Download it from here:
Join Discord channel
Executable demo
Version 1 on the Marketplace
Version 2.0.14 download
The zip contains an executable demo that has been compiled with the YYC. Since all the calculations are done CPU-side, the collision system sees a massive boost when compiling with YYC compared to VM.
Getting started
No initialization necessary, just import the ColMesh scripts, and it’s ready to be used.
Create a new ColMesh like this:
This creates an empty ColMesh. Now populate it with some geometry! There are a bunch of primitives that can be used.
For now, let’s just add a single triangle mesh by giving it the path to an OBJ file:
Now it is already possible to perform collision checks and cast rays against this ColMesh, but if it contains a lot of geometry, that will be very slow.

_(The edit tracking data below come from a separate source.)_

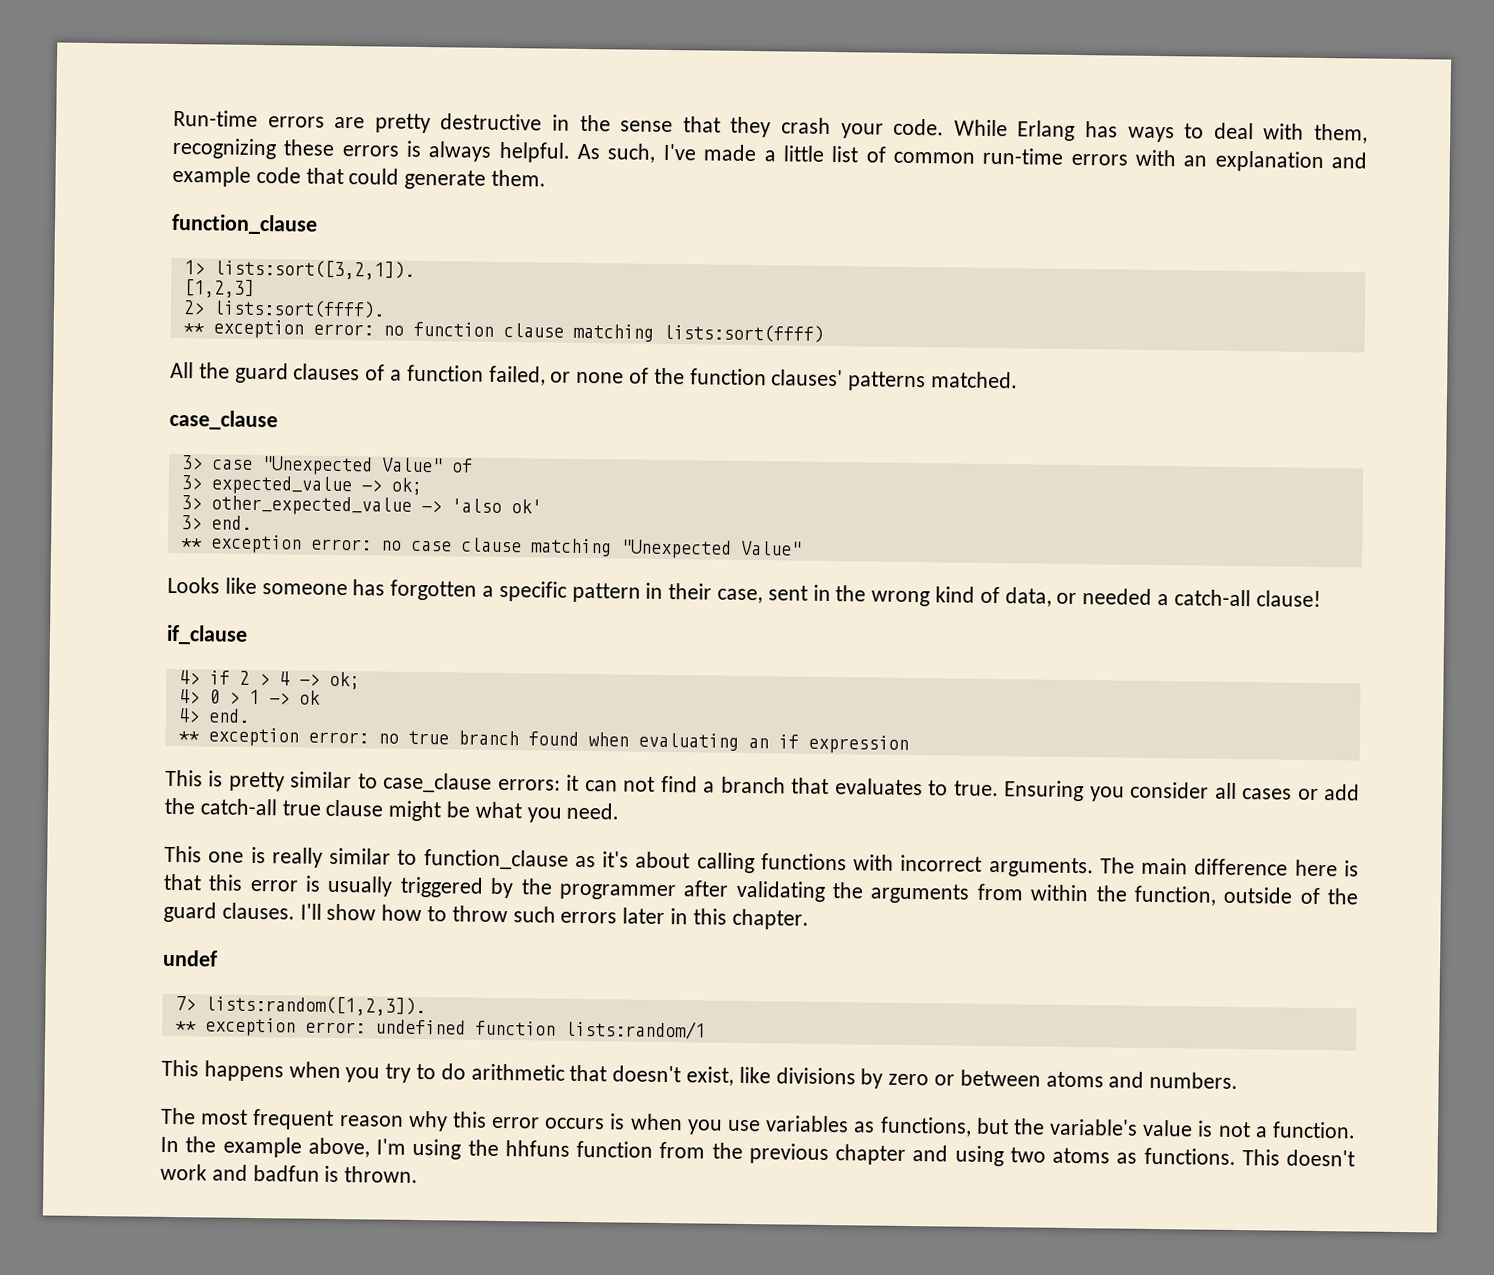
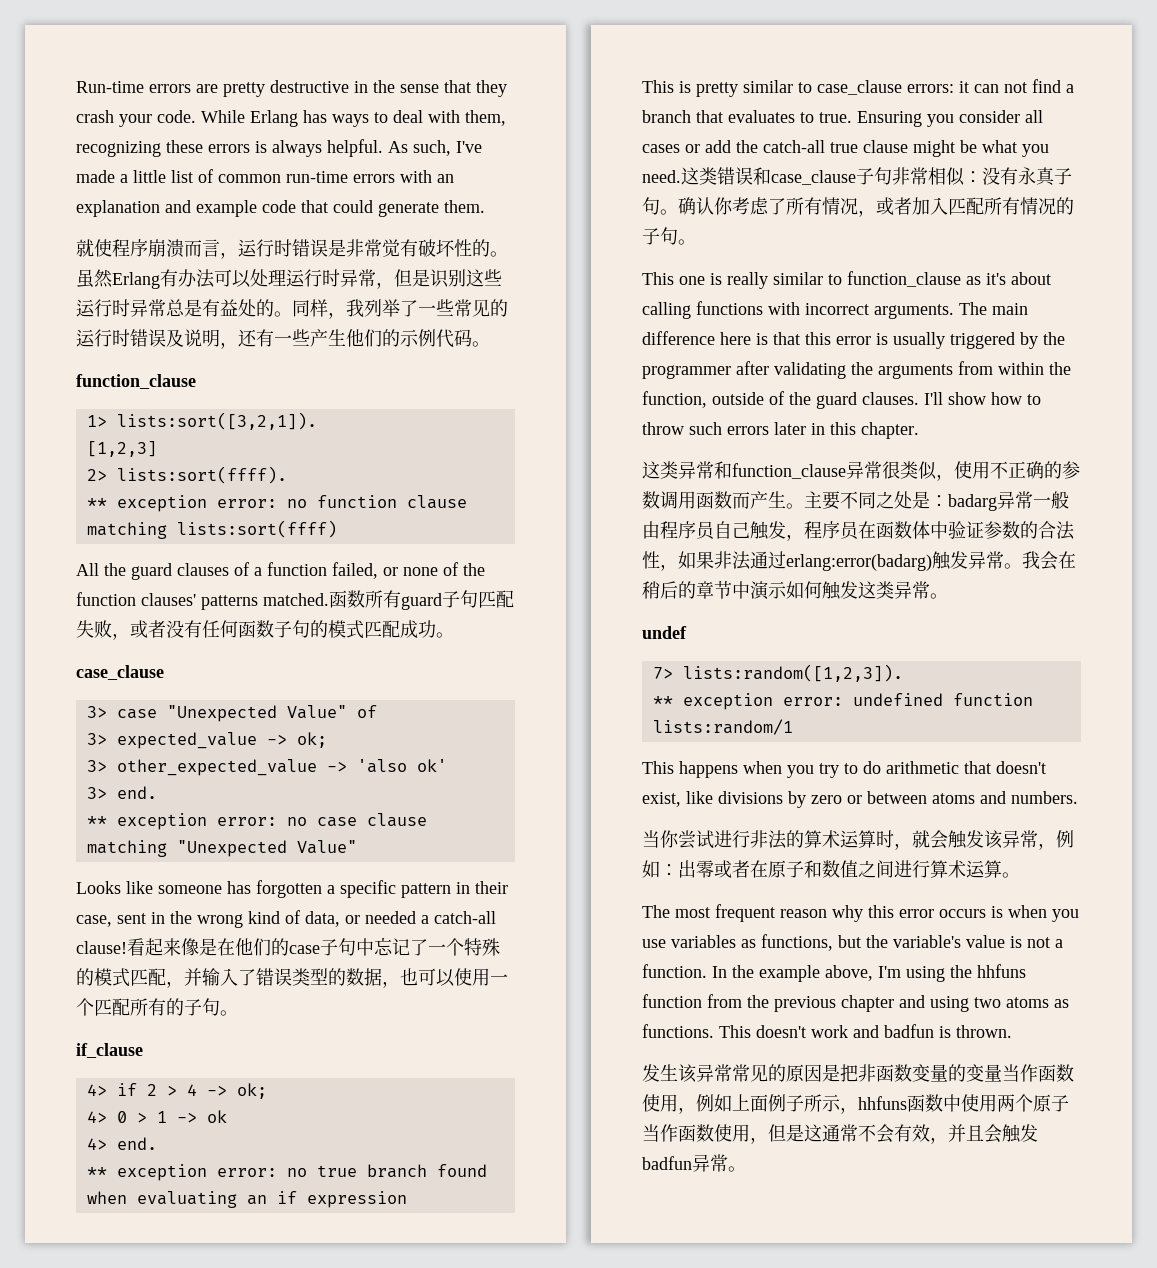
(547, 178) none -> [76,239,508,259] [76,269,502,289] [76,299,508,319] [76,329,490,349] // 就使程序崩溃而言，运行时错误是非常觉有破坏性的。虽然Erlang有办法可以处理运行时异常，但是识别这些运行时异常总是有益处的。同样，我列举了一些常见的运行时错误及说明，还有一些产生他们的示例代码。
(1019, 380) none -> [329,590,514,610] [76,620,454,640] 函数所有guard子句匹配失败，或者没有任何函数子句的模式匹配成功。
(1321, 599) none -> [127,937,500,956] [76,968,508,988] [76,998,238,1016] 看起来像是在他们的case子句中忘记了一个特殊的模式匹配，并输入了错误类型的数据，也可以使用一个匹配所有的子句。
(620, 811) none -> [681,167,1072,186] [642,197,1074,217] [642,227,696,245] 这类错误和case_clause子句非常相似：没有永真子句。确认你考虑了所有情况，或者加入匹配所有情况的子句。
(809, 919) none -> [642,461,1080,481] [642,491,1069,511] [642,521,1075,541] [642,551,1076,571] [642,581,948,600] // 这类异常和function_clause异常很类似，使用不正确的参数调用函数而产生。主要不同之处是：badarg异常一般由程序员自己触发，程序员在函数体中验证参数的合法性，如果非法通过erlang:error(badarg)触发异常。我会在稍后的章节中演示如何触发这类异常。
(1239, 1080) none -> [642,830,1074,850] [642,860,1020,878] // 当你尝试进行非法的算术运算时，就会触发该异常，例如：出零或者在原子和数值之间进行算术运算。
(419, 1175) none -> [642,1064,1074,1083] [642,1094,1069,1114] [642,1124,1038,1144] [642,1154,746,1172] // 发生该异常常见的原因是把非函数变量的变量当作函数使用，例如上面例子所示，hhfuns函数中使用两个原子当作函数使用，但是这通常不会有效，并且会触发badfun异常。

It’s a better idea to subdivide it into smaller regions first! In order to subdivide a model, you need to supply the desired region size. A region
will always be an axis-aligned bounding cube, and regionSize is the side length of this cube. The smaller the region size, the less geometry will be in
each region, but the more regions and more memory usage there will be. Finding the balance between efficiency and memory usage is its own art!
But in short, subdivide your model like this, and then you’re ready to collide with it:
Colliding with the ColMesh
A popular way of doing 2D collisions in GameMaker is to basically step towards the target position, checking for collisions at each step and exiting the loop if it finds a collision.
In contrast, the ColMesh system requires you to move your collider first, and then displace it out of the level geometry.
In the player's create event, you can create a collider capsule. Only capsule colliders are supported at this time. Give the capsule some properties like radius and height, an up vector, and the maximum slope angle that can be walked on without sliding down:
SlopeAngle is given in degrees. If set to 0, the capsule will slide on all surfaces. Setting it to 90 degrees will break your collisions, divide by zero and possibly end the universe. But anything between 0 and 90 will make your player not slide.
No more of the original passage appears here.